**YOUR INSTRUCTIONS**: Using the listing below, give the number of lines where "panel" appears, and nothing else.

**SOURCE INFORMATION**:
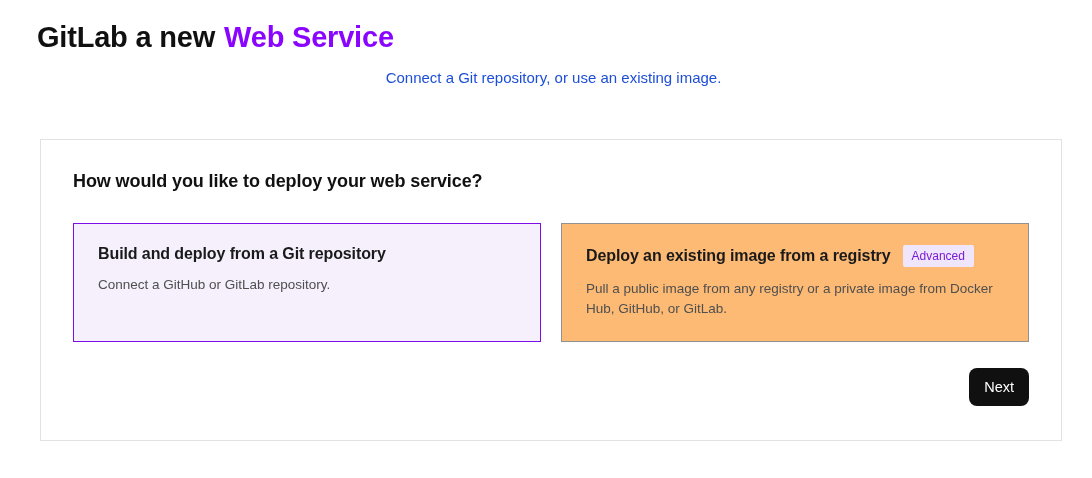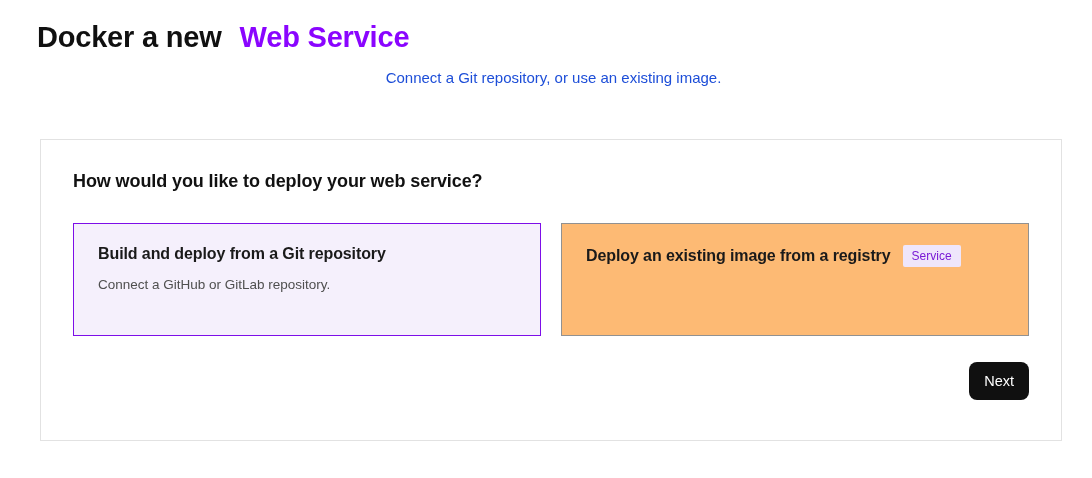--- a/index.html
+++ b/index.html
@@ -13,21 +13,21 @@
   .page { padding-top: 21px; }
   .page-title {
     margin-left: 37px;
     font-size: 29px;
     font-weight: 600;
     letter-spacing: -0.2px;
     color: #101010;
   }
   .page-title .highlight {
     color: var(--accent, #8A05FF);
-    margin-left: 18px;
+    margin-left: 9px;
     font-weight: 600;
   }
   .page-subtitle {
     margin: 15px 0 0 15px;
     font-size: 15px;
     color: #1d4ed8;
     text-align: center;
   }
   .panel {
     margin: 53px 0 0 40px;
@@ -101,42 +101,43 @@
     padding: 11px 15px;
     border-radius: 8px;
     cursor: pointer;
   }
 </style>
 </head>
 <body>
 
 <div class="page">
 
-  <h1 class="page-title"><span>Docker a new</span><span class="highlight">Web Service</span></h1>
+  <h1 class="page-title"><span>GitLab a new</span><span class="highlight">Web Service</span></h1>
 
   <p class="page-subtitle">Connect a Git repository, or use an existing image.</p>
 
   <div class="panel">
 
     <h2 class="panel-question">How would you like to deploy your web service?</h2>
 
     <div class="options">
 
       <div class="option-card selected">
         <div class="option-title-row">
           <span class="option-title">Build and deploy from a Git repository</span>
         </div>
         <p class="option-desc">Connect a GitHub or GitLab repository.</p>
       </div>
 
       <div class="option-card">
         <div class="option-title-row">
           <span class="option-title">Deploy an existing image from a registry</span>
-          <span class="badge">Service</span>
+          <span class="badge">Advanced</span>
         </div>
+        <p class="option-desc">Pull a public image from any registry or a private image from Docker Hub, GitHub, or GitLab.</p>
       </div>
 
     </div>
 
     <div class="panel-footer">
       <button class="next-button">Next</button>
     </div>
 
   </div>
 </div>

**RESPONSE BOX**: 4